*** Opening of DATA FOR ANALYSIS ***

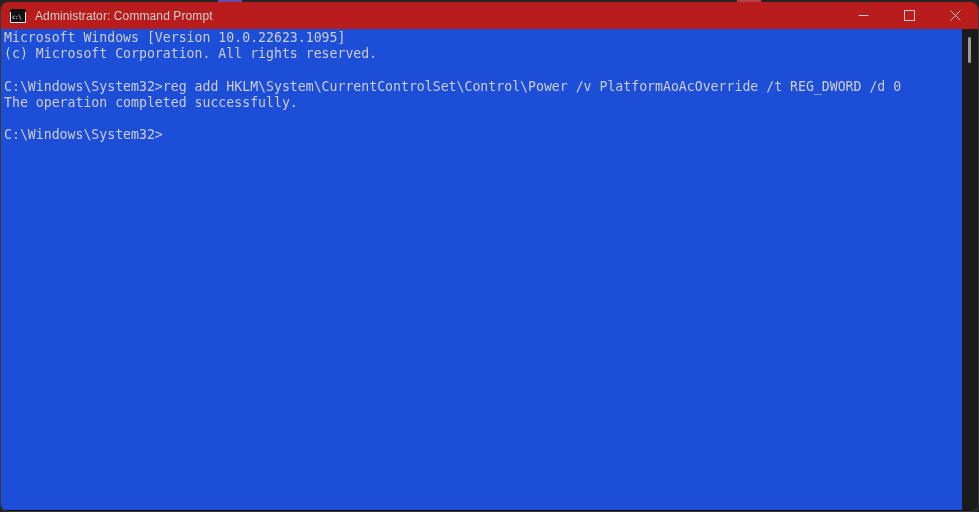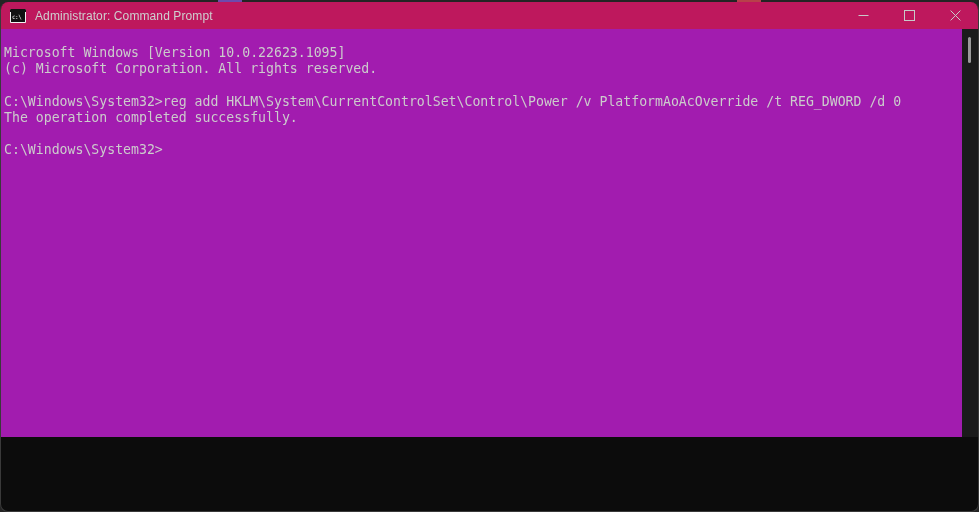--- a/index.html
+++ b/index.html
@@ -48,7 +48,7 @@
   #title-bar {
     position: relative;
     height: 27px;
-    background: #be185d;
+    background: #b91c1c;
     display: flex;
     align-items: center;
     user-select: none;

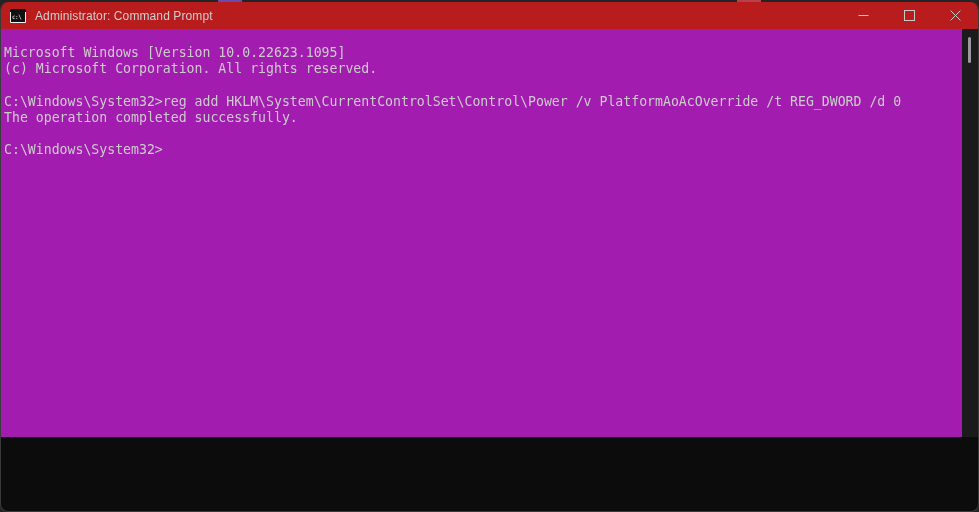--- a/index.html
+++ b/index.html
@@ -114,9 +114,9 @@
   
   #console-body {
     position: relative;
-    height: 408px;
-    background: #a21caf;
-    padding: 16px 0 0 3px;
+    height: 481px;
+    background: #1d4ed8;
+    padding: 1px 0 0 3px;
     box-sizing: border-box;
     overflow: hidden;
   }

*** Close of DATA FOR ANALYSIS ***

• TO DO
Reproduce the listing above exactly from the line containing "-114,9 +114,9 @@" through its last line, with both of those lines included.

• ANSWER BOX
@@ -114,9 +114,9 @@
   
   #console-body {
     position: relative;
-    height: 408px;
-    background: #a21caf;
-    padding: 16px 0 0 3px;
+    height: 481px;
+    background: #1d4ed8;
+    padding: 1px 0 0 3px;
     box-sizing: border-box;
     overflow: hidden;
   }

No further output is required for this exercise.